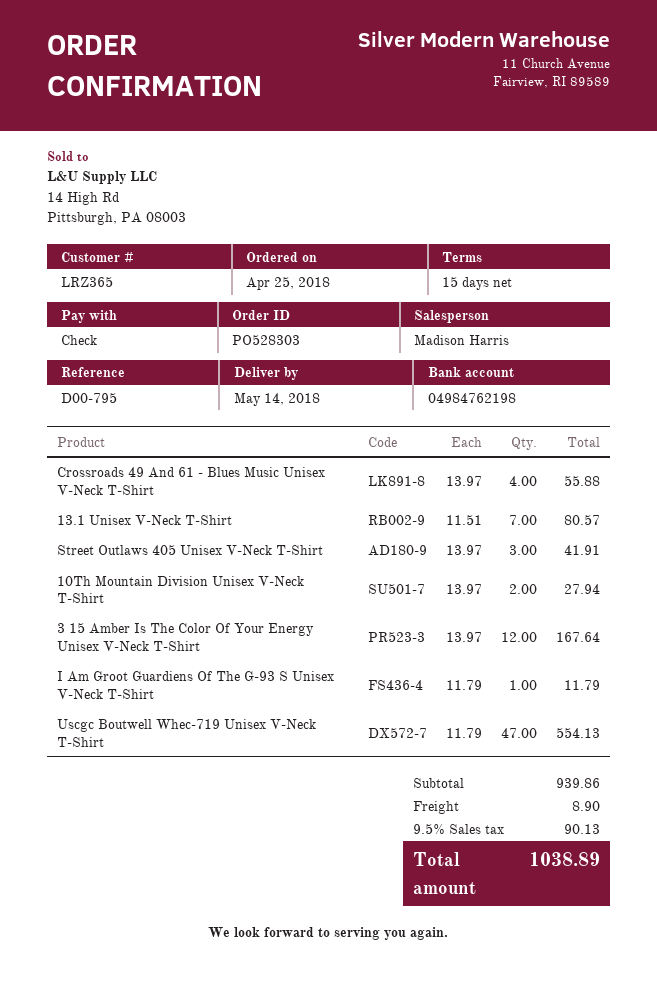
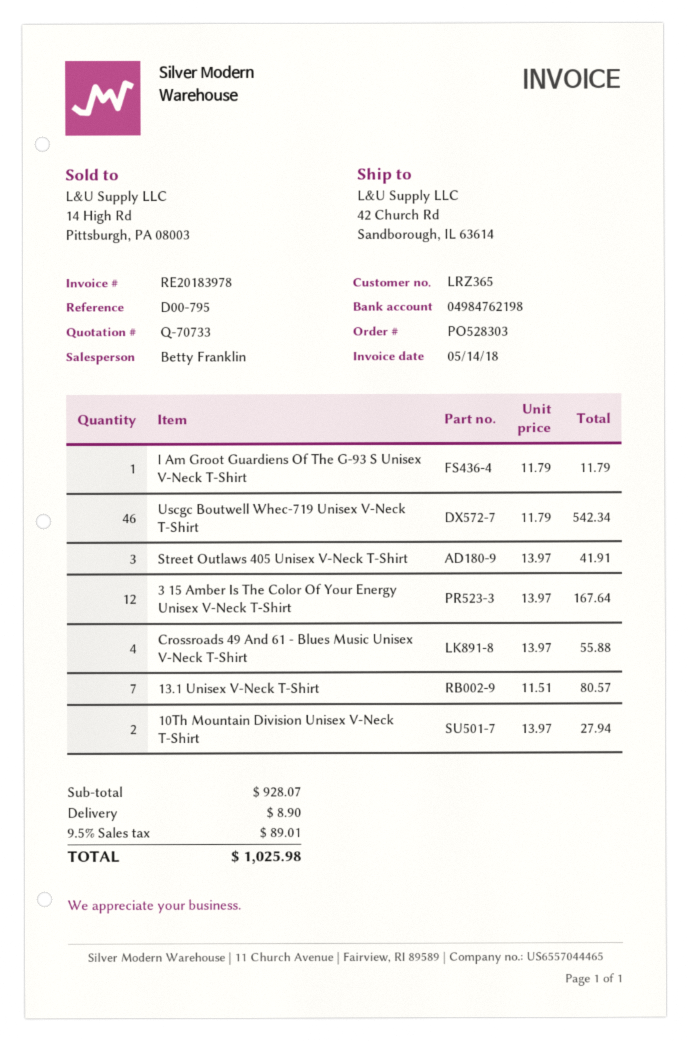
sales rep: Madison Harris -> Betty Franklin
Uscgc Boutwell Whec-719 Unisex V-Neck T-Shirt: 47 x 11.79 = 554.13 -> 46 x 11.79 = 542.34
subtotal: 939.86 -> 928.07
tax: 9.5% = 90.13 -> 9.5% = 89.01
total: 1038.89 -> 1025.98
__________
**PROMPT**
Output every line above exactly as it stands, and drop any picture.

**RESULT OF THE EXERCISE**
sales rep: Madison Harris -> Betty Franklin
Uscgc Boutwell Whec-719 Unisex V-Neck T-Shirt: 47 x 11.79 = 554.13 -> 46 x 11.79 = 542.34
subtotal: 939.86 -> 928.07
tax: 9.5% = 90.13 -> 9.5% = 89.01
total: 1038.89 -> 1025.98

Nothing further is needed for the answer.